Both men and women have a pelvic floor. It's made up of layers of muscles and connective tissues which support the bladder, bowel, (in women) uterus and (in men) prostate gland. These muscles attach to your pubic bone at the front and the tail bone at the back, as well as the base of the pelvis. They act as a 'sling' or 'hammock' to support the pelvic organs.

You can find your pelvic floor muscles and how you control them by going to the toilet. When urinating, try to stop the flow for a second. The muscles you use to do this are your pelvic floor muscles. However, it's important not to do this repeatedly because stopping the flow regularly can lead to urinary tract infections.
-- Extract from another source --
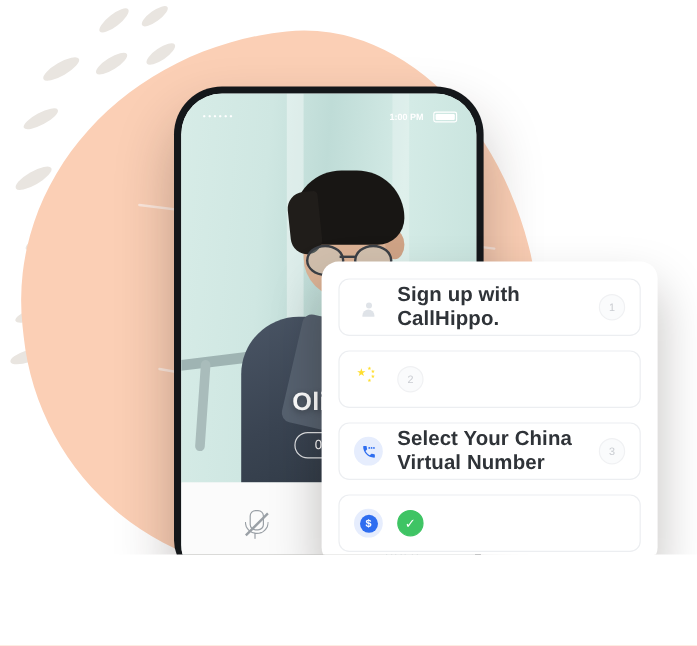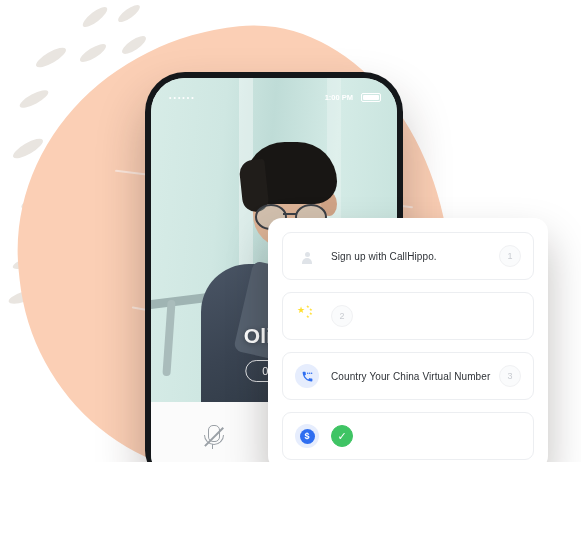"Sign up with CallHippo." .step-label { font-size: 10px -> 17px; font-weight: normal -> bold }
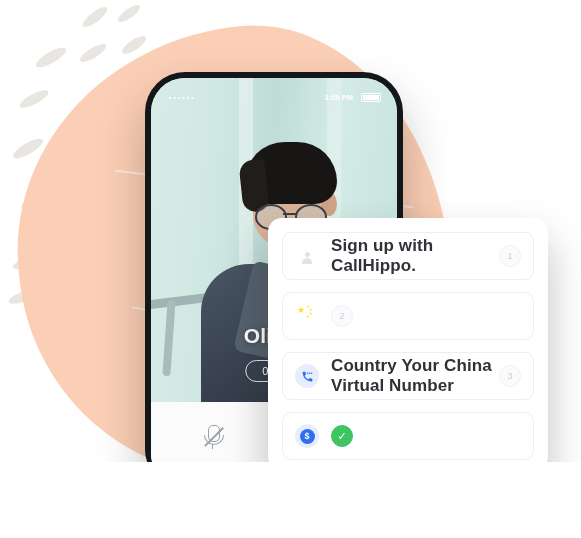"Country Your China Virtual Number" span.step-label { text: Country -> Select }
Why is strengthening your pelvic floor muscles important during pregnancy?

Pregnancy and childbirth put a strain on your pelvic floor muscles. During pregnancy, the pelvic floor muscles loosen due to hormonal changes. For example, the hormone relaxin relaxes the ligaments in the pelvic floor, softening and widening the cervix in preparation for birth.

In addition, your baby presses on your bladder as it grows, placing pressure on the pelvic floor and stretching these muscles. This can cause you to leak urine when you cough, laugh, exercise or sneeze. Constipation, which is a common problem during pregnancy, can also put a strain on the pelvic floor muscles.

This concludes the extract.